O acesso a água potável é um direito humano fundamental, não um negócio.

António EmidioVou começar este artigo com umas palavras de Miguel d`Escoto Brockman, Presidente da Assembleia Geral das Nações Unidas: «… A água é um bem natural, comum, essencial e insubstituível, todos têm direito ao seu acesso independentemente dos custos com a sua captação, reserva, purificação e distribuição, que serão assumidos pelo poder público e pela sociedade. Por isso, preocupa-nos enormemente o afã de privatizá-la e transformá-la em mercadoria, com a qual, sem dúvida, se pode ganhar muito dinheiro. A água é vida, e a vida é sagrada, não é objecto de lucro. Esta Assembleia quer apoiar os esforços para chegar a um Pacto Internacional da Água, com uma gestão colectiva para garantir a todos, este bem tão vital…».
Também a assessora do Presidente da Câmara de Paris, a senhora Anne Le Strat, remunicipalizou a gestão da água nessa cidade. Disse, que enquanto o sistema foi misto, os consumidores tinham subidas na tarifa da água, à volta de 2,5% anualmente, no ano em que não se renovou o contrato com as empresas privadas, Paris poupou 30 milhões de euros.

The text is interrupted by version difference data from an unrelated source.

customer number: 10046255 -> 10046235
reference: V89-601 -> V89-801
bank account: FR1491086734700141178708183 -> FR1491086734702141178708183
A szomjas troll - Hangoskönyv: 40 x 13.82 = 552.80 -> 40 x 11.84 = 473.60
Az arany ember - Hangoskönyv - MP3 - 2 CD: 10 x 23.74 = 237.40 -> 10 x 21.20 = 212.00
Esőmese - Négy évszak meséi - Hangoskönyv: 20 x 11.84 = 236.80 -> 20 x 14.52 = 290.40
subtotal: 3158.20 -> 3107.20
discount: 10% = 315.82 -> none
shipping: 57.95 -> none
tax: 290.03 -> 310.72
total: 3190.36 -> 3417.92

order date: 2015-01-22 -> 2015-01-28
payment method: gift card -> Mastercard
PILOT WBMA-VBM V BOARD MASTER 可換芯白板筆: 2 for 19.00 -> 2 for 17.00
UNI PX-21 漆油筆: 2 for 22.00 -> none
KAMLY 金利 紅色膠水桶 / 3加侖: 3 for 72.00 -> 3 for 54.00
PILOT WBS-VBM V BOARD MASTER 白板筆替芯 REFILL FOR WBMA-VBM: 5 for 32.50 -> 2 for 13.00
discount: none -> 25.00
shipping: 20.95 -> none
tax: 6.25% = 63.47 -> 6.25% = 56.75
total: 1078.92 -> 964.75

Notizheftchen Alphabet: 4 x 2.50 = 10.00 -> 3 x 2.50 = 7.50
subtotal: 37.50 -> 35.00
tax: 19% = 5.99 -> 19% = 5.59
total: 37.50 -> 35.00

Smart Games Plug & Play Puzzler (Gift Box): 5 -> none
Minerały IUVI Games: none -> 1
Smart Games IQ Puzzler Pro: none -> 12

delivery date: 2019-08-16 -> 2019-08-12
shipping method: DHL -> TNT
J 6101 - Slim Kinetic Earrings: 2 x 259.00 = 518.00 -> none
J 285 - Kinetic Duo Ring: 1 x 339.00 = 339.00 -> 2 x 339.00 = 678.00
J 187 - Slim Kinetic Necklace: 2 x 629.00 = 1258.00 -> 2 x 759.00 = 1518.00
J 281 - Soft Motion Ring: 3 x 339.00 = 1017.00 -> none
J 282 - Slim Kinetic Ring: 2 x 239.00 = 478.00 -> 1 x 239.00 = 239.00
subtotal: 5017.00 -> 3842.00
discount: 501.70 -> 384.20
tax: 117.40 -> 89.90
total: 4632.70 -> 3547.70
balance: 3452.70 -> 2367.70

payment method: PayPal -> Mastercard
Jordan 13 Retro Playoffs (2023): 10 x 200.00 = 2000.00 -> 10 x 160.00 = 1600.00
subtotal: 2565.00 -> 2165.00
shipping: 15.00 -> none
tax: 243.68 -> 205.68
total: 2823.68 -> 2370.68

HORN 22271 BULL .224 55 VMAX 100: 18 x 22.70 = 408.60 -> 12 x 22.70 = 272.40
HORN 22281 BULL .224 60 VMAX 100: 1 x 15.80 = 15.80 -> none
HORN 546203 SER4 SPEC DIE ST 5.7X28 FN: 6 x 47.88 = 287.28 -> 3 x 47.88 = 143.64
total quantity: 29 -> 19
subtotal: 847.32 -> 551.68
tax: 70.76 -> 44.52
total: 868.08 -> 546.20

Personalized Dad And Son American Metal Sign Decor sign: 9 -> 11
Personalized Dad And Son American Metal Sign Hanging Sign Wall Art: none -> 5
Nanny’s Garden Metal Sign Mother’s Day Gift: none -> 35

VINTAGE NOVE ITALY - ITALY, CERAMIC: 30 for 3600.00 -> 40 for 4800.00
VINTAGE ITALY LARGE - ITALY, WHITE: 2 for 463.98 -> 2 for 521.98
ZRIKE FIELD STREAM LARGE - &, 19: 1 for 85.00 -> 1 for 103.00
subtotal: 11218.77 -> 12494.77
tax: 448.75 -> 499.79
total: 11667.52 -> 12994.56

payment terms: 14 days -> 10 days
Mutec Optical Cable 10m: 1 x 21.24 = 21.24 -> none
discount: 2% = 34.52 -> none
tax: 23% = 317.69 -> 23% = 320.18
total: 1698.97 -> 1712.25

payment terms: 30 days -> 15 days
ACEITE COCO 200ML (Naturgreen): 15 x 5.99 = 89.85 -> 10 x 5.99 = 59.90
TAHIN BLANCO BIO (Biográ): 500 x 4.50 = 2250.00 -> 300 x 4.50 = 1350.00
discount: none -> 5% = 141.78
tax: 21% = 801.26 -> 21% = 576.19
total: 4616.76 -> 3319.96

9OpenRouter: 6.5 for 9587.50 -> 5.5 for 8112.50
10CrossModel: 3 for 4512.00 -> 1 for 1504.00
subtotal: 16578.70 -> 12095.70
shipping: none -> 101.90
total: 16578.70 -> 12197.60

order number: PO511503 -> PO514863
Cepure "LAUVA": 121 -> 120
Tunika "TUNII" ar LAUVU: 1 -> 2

O neliberalismo imperante vê a água como um recurso exclusivamente económico, por isso, os governos neoliberais, entre eles o português do dito socialista José Sócrates, permitem, através de leis, que a água seja objecto de lucro para capitalistas e grandes accionistas, que a vão gerindo através de empresas privadas. Estes, a primeira coisa que fazem é aumentar o preço das tarifas e afastar os cidadãos de qualquer decisão. Resulta também daqui um desvirtuamento da Democracia, a quem me vou queixar se um dia tiver um problema? À empresa? Ao director da empresa? Ao accionista? Onde estão? Quem são? Nem eu, nem nenhum cidadão votámos neles! Até podem dizer que não nos devem satisfações!
Levou-me a escrever este artigo, uma discussão a que assisti entre dois munícipes, devido a problemas de abastecimento de água. Como é natural, surgiu o nome da empresa que gere a água do Concelho do Sabugal, Águas do Zêzere e Côa. Vim posteriormente a saber que esta empresa recebe atempadamente da Câmara Municipal do Sabugal, o dobro do dinheiro que os munícipes pagam da factura da água, e ainda muito mais, retribuindo com um serviço de pouca qualidade, na questão da manutenção, e no fornecimento de água em quantidade para algumas aldeias, não tendo em conta o aumento da população durante este mês de Agosto. A prioridade desta empresa é o lucro, como tal, acredito que não tenha um quadro suficiente de trabalhadores para responder à acção que dela se exige.
Deixava um pedido ao executivo que sair das próximas eleições autárquicas, rompam com os dogmas do neoliberalismo e remunicipalizem a água.
A prioridade de um organismo público é servir os utentes e não os directores, presidentes e accionistas, como o fazem as empresas privadas.